As for hte concrete suggestions of roles, they came in such a bewildering and indigestible richness that I can mention only a few. They ranged form Cesare Borgia to Pastor Niemoeller, from Anthony (in ''Anthony and Cleopatra'') to Thomas Carlyle. That last one, with Veidt speaking in a mixture of German and Scottish accents, sounds a little peculiar - though Veidt once told me that he thought he could completely eradicate his foreign accent, but shrewdly insisted on retaining it as part of his charm.

Then there was Wallenstein (an excellent suggestion, I think), Ribbentrop (a chance for Veidt to show how really nasty he can be,'') Cyrando de Bergerac, and the commander of the Polish submarine which slipped through the Baltic and joined the British Navy.

Oscar Wilde's ''Portrait of Dorian Grey'' was another proposal, largely because of its similarity in theme to The Student of Prague, two readers mentioned the part of Arbaces in ''The Last Days of Pompeii, and others, comparing Veidt with Irving, proposed ''The Bells,'' and ''The Lyons Mail.''

For the rest, there were Kemal Ataturk, any one of the many famous Norwegian explorers, a corsair, William the Silent, Marat and Cagliostro. On the whole, the characters suggested veered just a little more towards villains than heroes. But not enough to make much odds.

And what does Conrad Veidt think about all this? He spent hours reading and sorting the letters. Here are his own comments on them:

''I was astonished and immensely flattered to find that so many readers of PICTUREGOER AND FILM WEEKLY were kind enough to send suggestions for parts that I should play.

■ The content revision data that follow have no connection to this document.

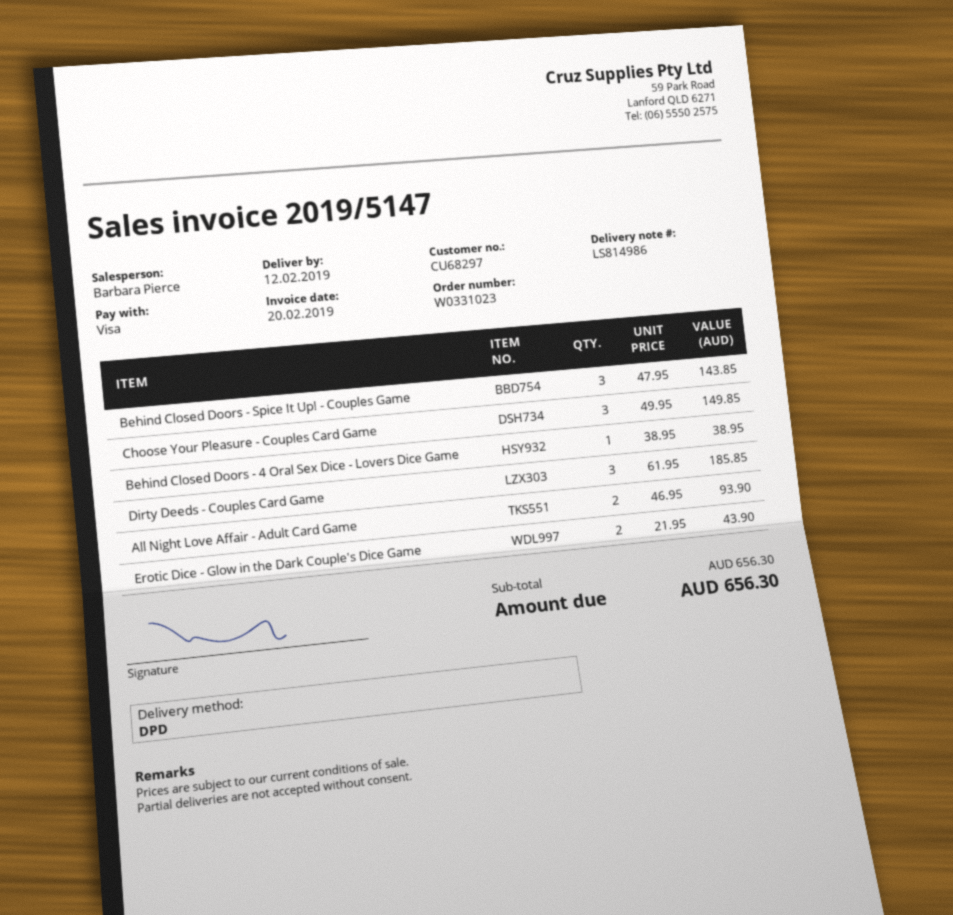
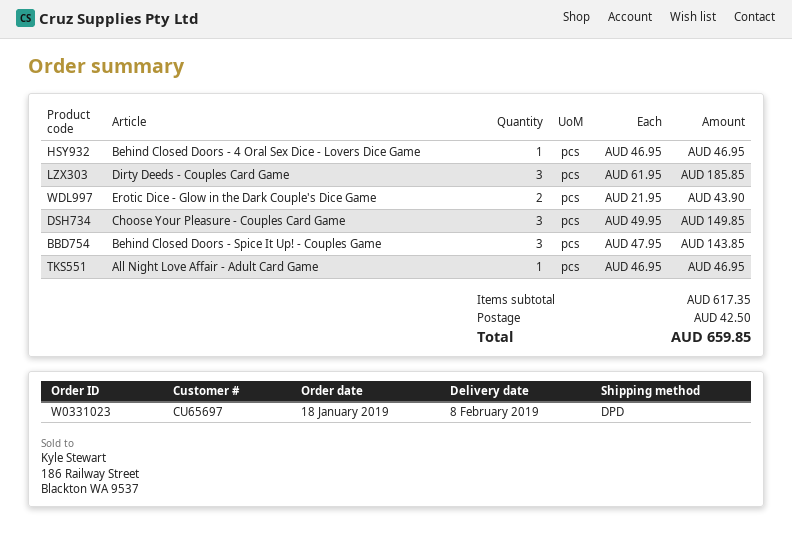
delivery date: 2019-02-12 -> 2019-02-08
customer number: CU68297 -> CU65697
Behind Closed Doors - 4 Oral Sex Dice - Lovers Dice Game: 1 x 38.95 = 38.95 -> 1 x 46.95 = 46.95
All Night Love Affair - Adult Card Game: 2 x 46.95 = 93.90 -> 1 x 46.95 = 46.95
subtotal: 656.30 -> 617.35
shipping: none -> 42.50
total: 656.30 -> 659.85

It is true that the opinions were so varied that it was impossible to reduce them to one definite factor, yet I suspect that they were all the more encouraging and helpful because of that.

These letters, with their wide variety and completely diverging points of view, prove that the audience is always more rich in character than even the greatest actor - for every shade of feeling is represented somewhere in it.

The actor cannot please all of the audience all of the time; it is equally true that he cannot dispease all of the audience all of the time. So that even the pictures which the majority of filmgoers have thought my worst have been popular with some.

It is the strange variety in public taste which makes the actor's job so baffling yet enthralling.

Of the specific suggestoins which you have made, many had occurred to me before. Others I have noted gratefully, in the hope that I may later find an opportunity to play them.

But there are so many obstacles to bringing what appears to be even the most perfect role to the screen, that it would be useless for me to commit myself to playing any one of htem. No actor can make a good picture without a good story. Still more important, no role is a good role which gies the acotr prominence.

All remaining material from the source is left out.